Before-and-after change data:

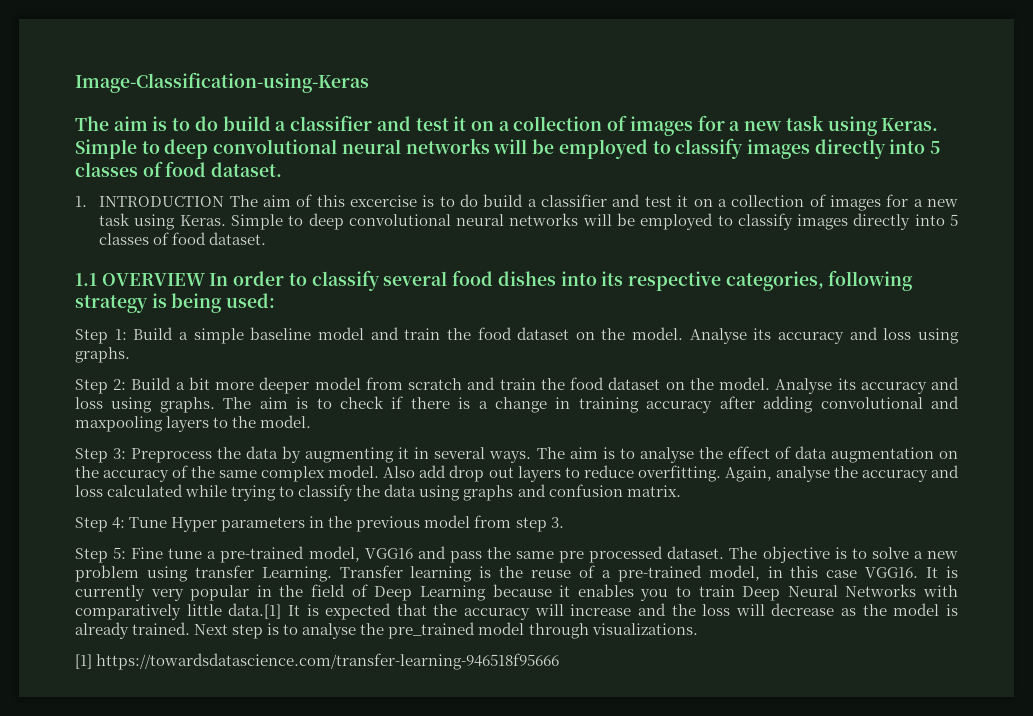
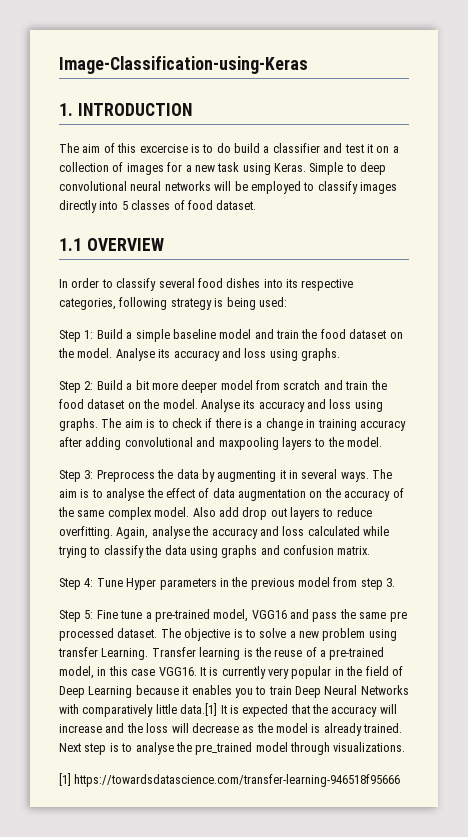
[75,115,939,136] [75,138,941,159] [75,161,283,177] [75,196,225,207] The aim is to do build a classifier and test it on a collection of images for a new task using Keras. Simple to deep convolutional neural networks will be employed to classify images directly into 5 classes of food dataset. // 1. INTRODUCTION -> [59,103,192,116] 1. INTRODUCTION //
(206, 279) none -> (164, 244) //

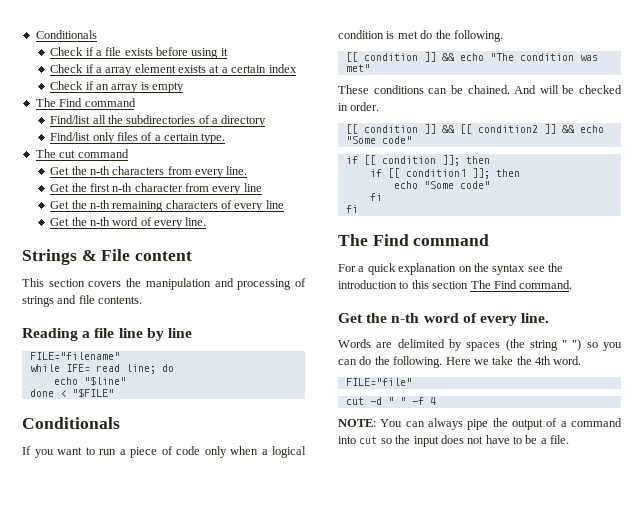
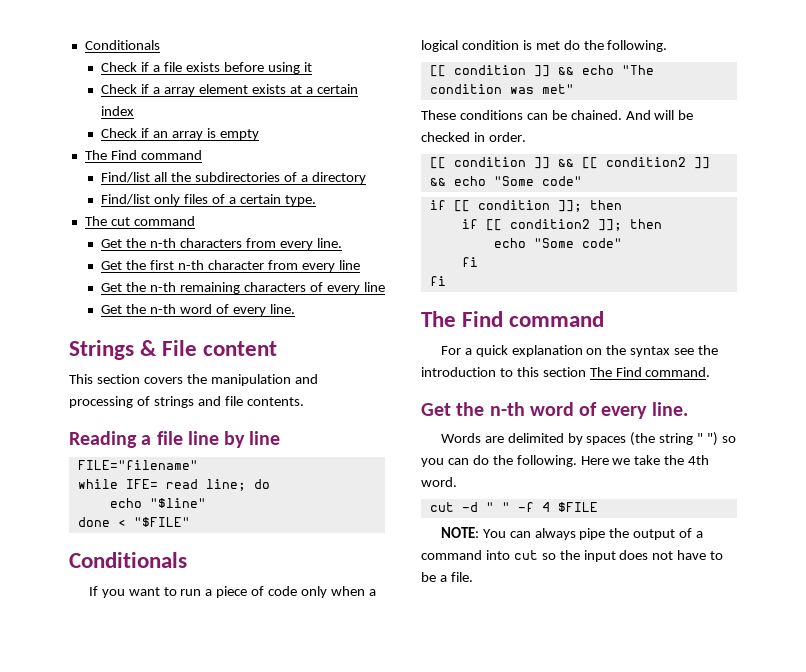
[405,169,466,177] condition1 -> [509,219,590,229] condition2
[345,378,412,386] // FILE="file" -> (457, 482) none
(436, 401) none -> [557,502,598,512] $FILE

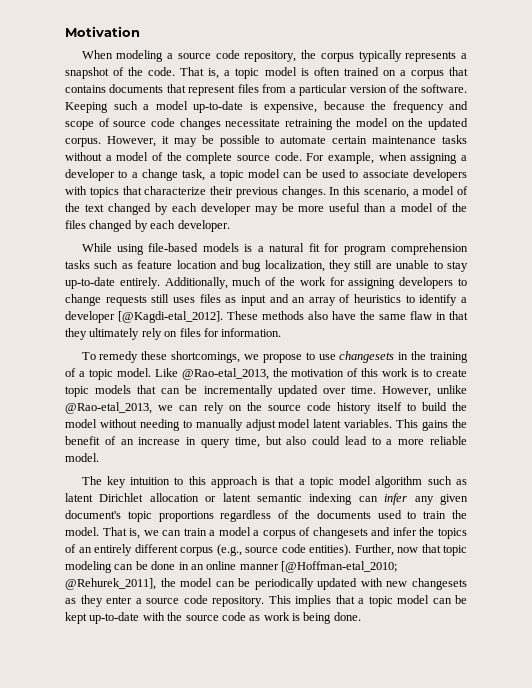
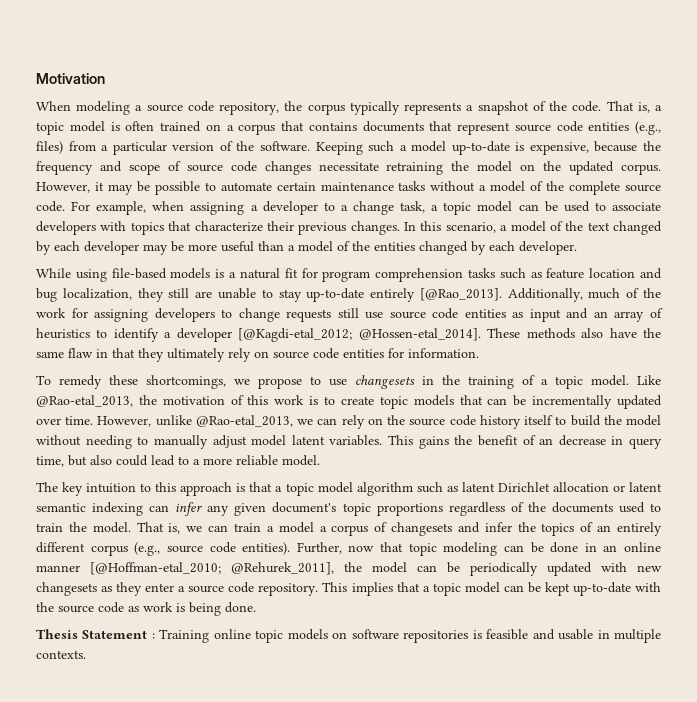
[237,84,259,93] files -> [514,121,661,135] [36,141,63,154] source code entities (e.g., files)
[65,220,86,229] files -> [374,242,415,251] entities
[119,277,160,289] entirely. -> [370,288,502,302] entirely [@Rao_2013].
[172,294,221,303] uses files -> [365,308,506,319] use source code entities
[118,311,223,323] [@Kagdi-etal_2012]. -> [238,328,481,342] [@Kagdi-etal_2012; @Hossen-etal_2014].
[179,328,201,337] files -> [273,348,384,359] source code entities
[138,437,181,445] increase -> [558,435,606,446] decrease
(361, 616) none -> [36,629,661,643] [36,650,86,659] // Thesis Statement : Training online topic models on software repositories is feasible and usable in multiple contexts.

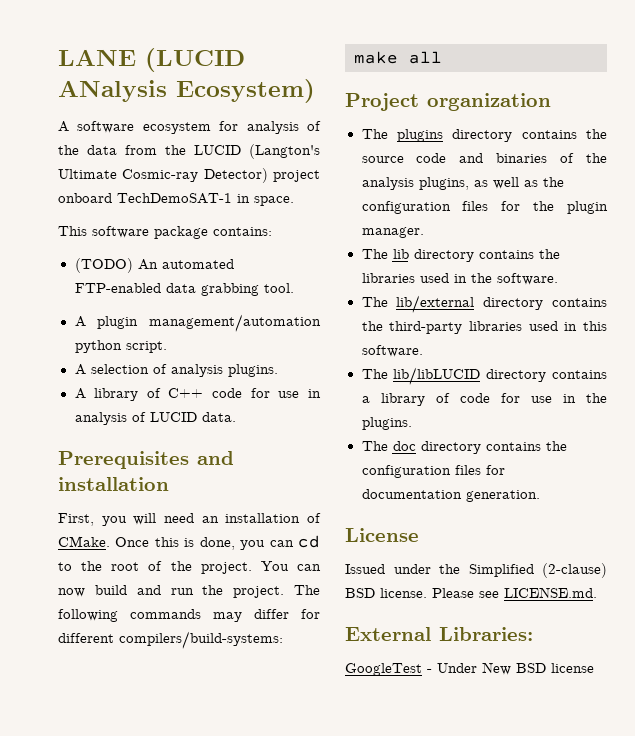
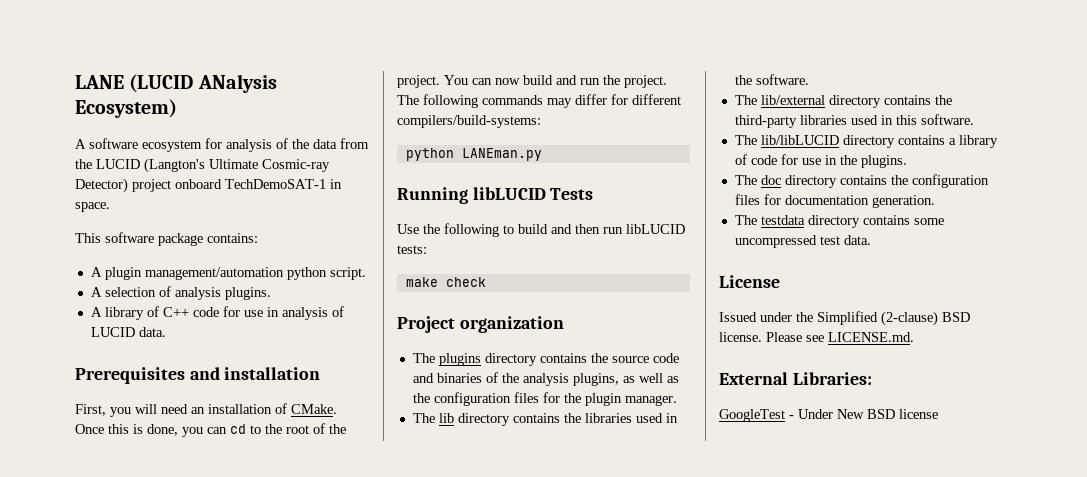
[74,258,234,273] [74,283,294,296] // (TODO) An automated FTP-enabled data grabbing tool. -> (258, 238) none
(283, 640) none -> [405,148,542,161] [397,187,594,204] [397,223,685,237] [397,245,427,254] // python LANEman.py // Running libLUCID Tests // Use the following to build and then run libLUCID tests:
[409,51,442,64] all -> [445,277,486,287] check
(540, 496) none -> [734,215,944,228] [734,235,871,248] // The testdata directory contains some uncompressed test data.

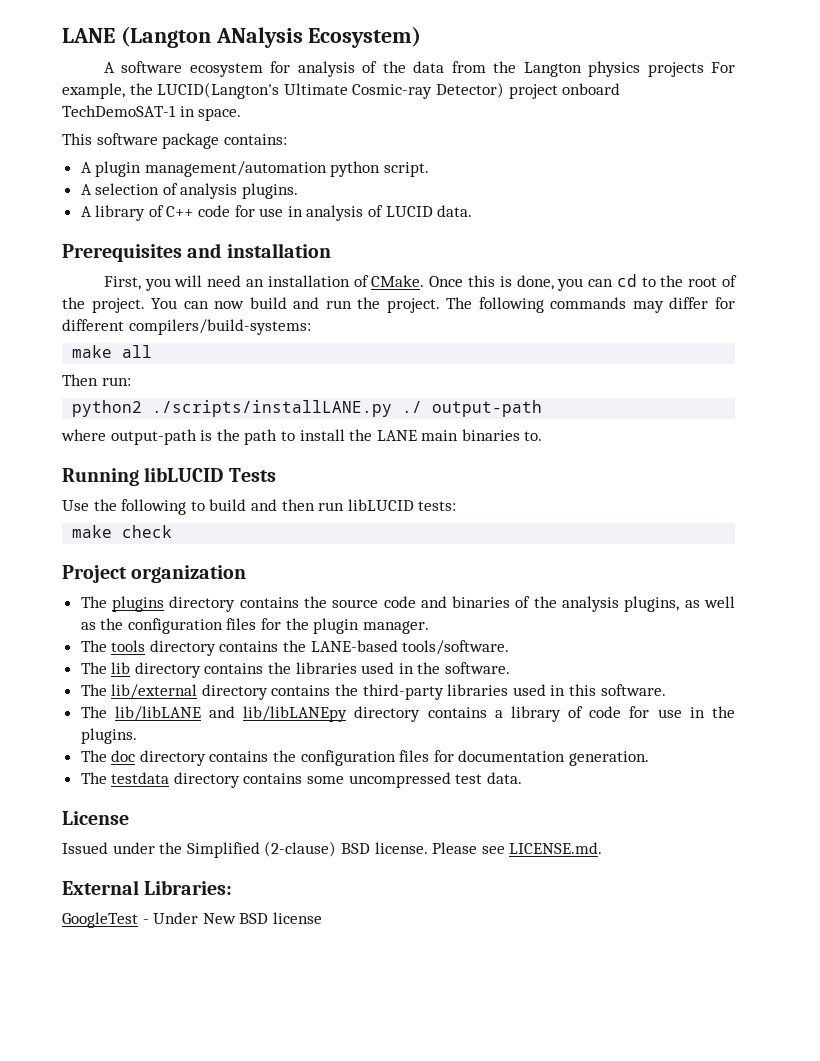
[75,74,194,93] LANE (LUCID -> [62,26,211,48] LANE (Langton
[96,158,205,173] LUCID (Langton's -> [523,61,735,77] [62,82,280,99] Langton physics projects For example, the LUCID(Langton's
[405,148,542,161] python LANEman.py -> [72,345,153,358] [62,374,131,386] [72,400,543,417] [61,429,543,445] make all // Then run: // python2 ./scripts/installLANE.py ./ output-path // where output-path is the path to install the LANE main binaries to.
(677, 400) none -> [80,640,510,656] // The tools directory contains the LANE-based tools/software.
[760,135,839,145] lib/libLUCID -> [114,706,348,722] lib/libLANE and lib/libLANEpy

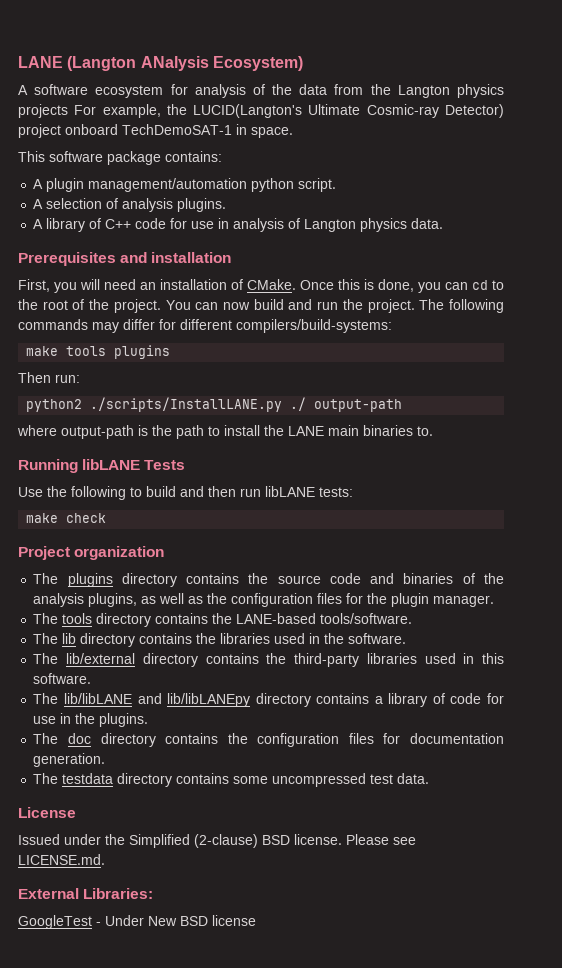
[385,206,433,217] LUCID -> [304,218,408,232] Langton physics
[122,345,153,358] all -> [66,345,171,359] tools plugins
[152,400,393,417] ./scripts/installLANE.py -> [90,397,283,412] ./scripts/InstallLANE.py
[144,467,224,482] libLUCID -> [82,459,141,470] libLANE
[347,499,414,511] libLUCID -> [265,486,315,497] libLANE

## Exercise
What is needed is an exact copy of the lines from the one containing "[122,345,153,358] all ->" through the last line of the records above, both included.

## Answer space
[122,345,153,358] all -> [66,345,171,359] tools plugins
[152,400,393,417] ./scripts/installLANE.py -> [90,397,283,412] ./scripts/InstallLANE.py
[144,467,224,482] libLUCID -> [82,459,141,470] libLANE
[347,499,414,511] libLUCID -> [265,486,315,497] libLANE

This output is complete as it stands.